We’ll start by writing a GraphQL query that pulls the data we want from GitHub:

  • Given an organization, provide all of the repositories, and for each of these return:
    • The languages in which the repository is written.
    • The collaborators of the repository.

It looks like the following:

query {
  organization(login:"47deg") {
    repositories(first: 100){
      name,
      languages,
      collaborators
    }
  }
}

Let’s break it down:

  • We start by querying the "47deg" organization.
  • For this organization, we look at the first 100 repositories.
  • For each repository, we are interested in the name, languages, and collaborators.

So how do we represent this in Scala? We’ll write data structures that model GraphQL queries like the one shown above.

case class OrganizationQuery(org: String, repos: Option[RepositoriesQuery])
case class RepositoriesQuery(
    n: Int,
    name: Option[Unit] = None,
    languages: Option[LanguagesQuery] = None,
    collaborators: Option[CollaboratorsQuery] = None
)
case class LanguagesQuery()
case class CollaboratorsQuery()

An organization query gets its name and optionally queries its repositories. When querying repositories, we have the number n of repos to fetch, and optionally the names, languages, and collaborators.

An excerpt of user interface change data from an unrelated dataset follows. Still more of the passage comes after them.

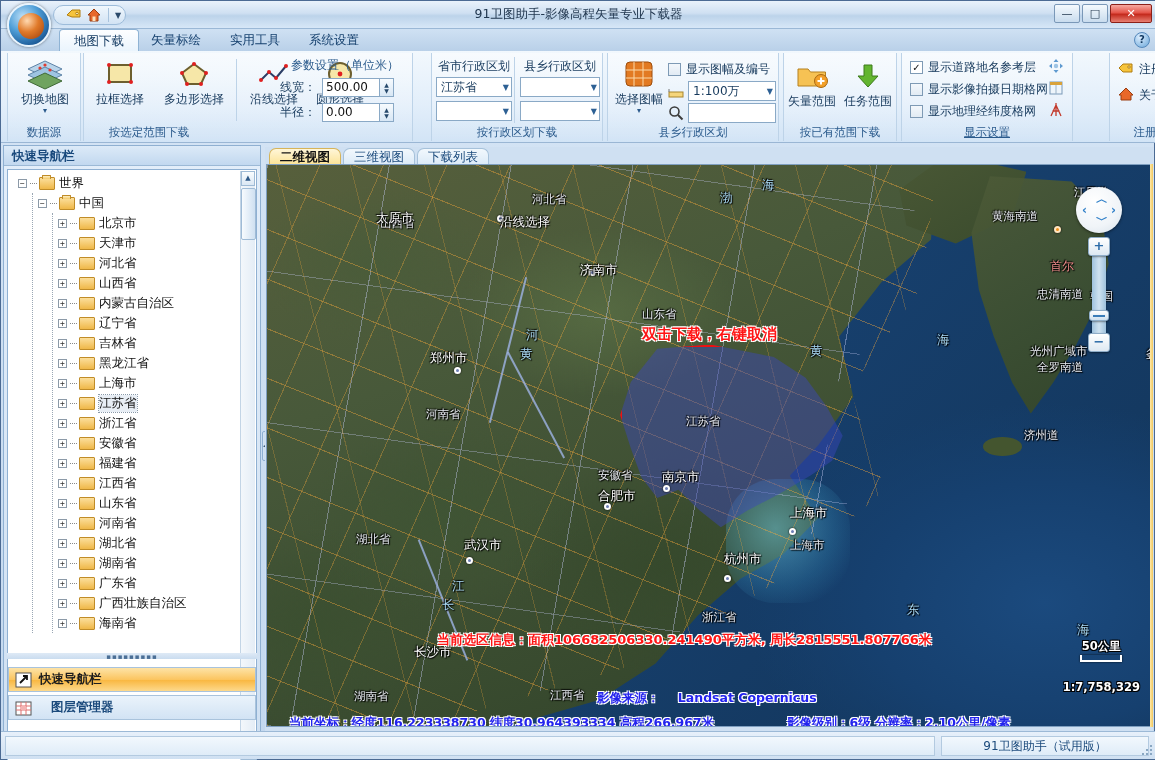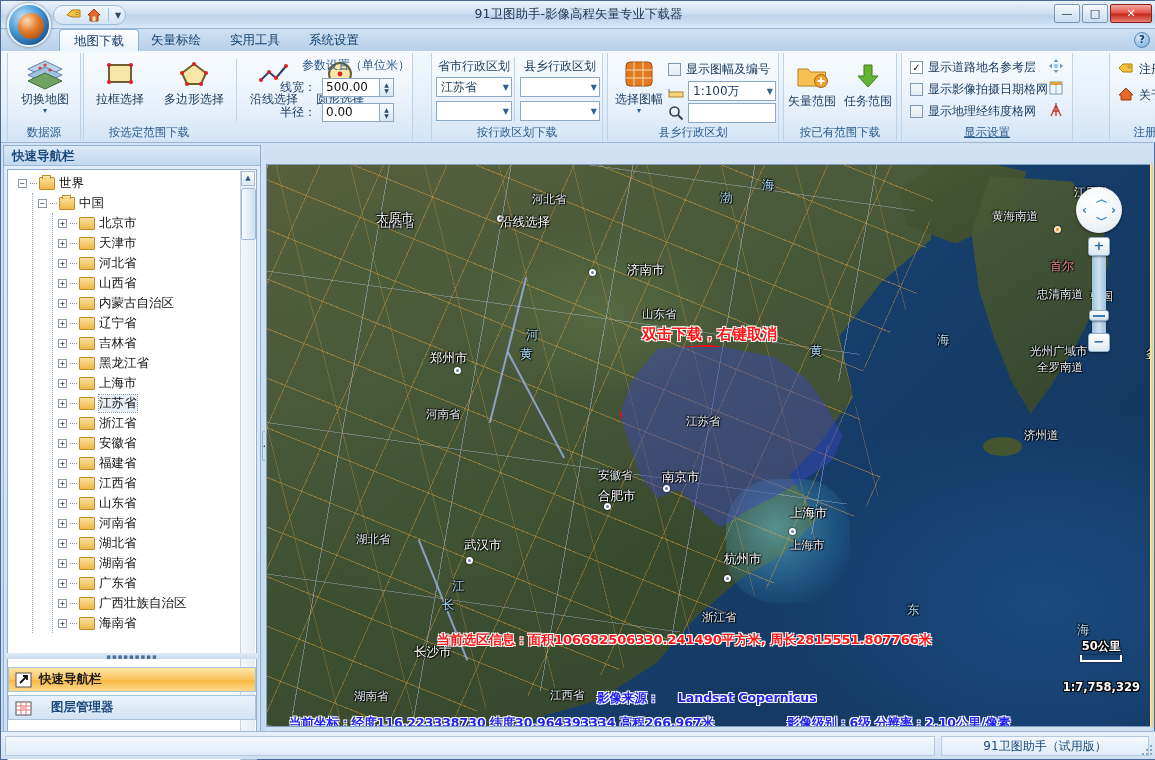"参数设置（单位米）" div.hdr-lbl { left: 0 -> 11px; text-align: right -> left }
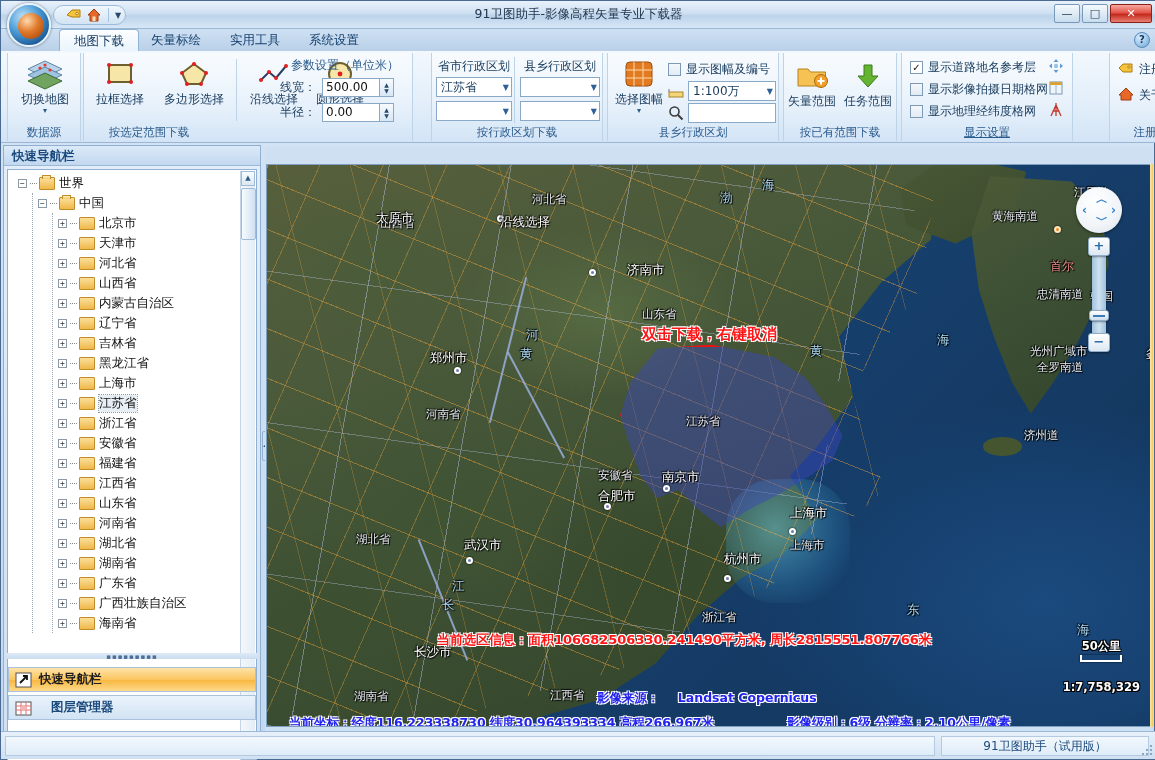"二维视图" div.viewtabs { html: none -> <div> <div>二维视图</div> <div>三维视图</div> <div>下载列表</div> </div> }
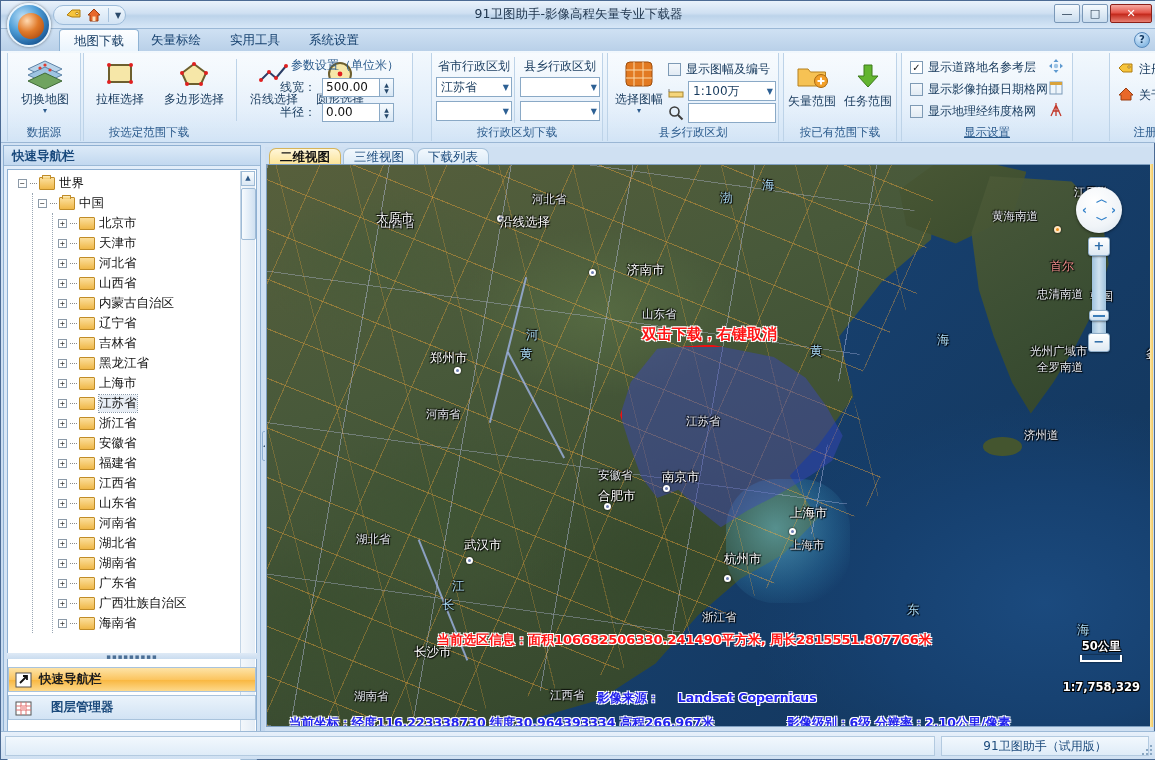"济南市" div.mlabel { margin-left: 47px -> none }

We can now model the data structures resulting from the execution of such a query. We’ll have an Organization type for representing orgs, Repo for representing repositories, and Project, which is an aggregate of a repository and its metadata:

case class Organization(org: String, projects: List[Project])
case class Repo(name: String)
case class Project(name: Option[String], languages: List[String], collaborators: List[String])

An organization has a name and a list of Projects, each of which has an optional name, and zero or more languages/collaborators.

Parsing

How do we go from a GraphQL query to an OrganizationQuery? Before anything else, we’ll need to parse the GraphQL queries and convert them to our data structure. We’ll use the atto library for implementing a friendly little parser for our GraphQL query.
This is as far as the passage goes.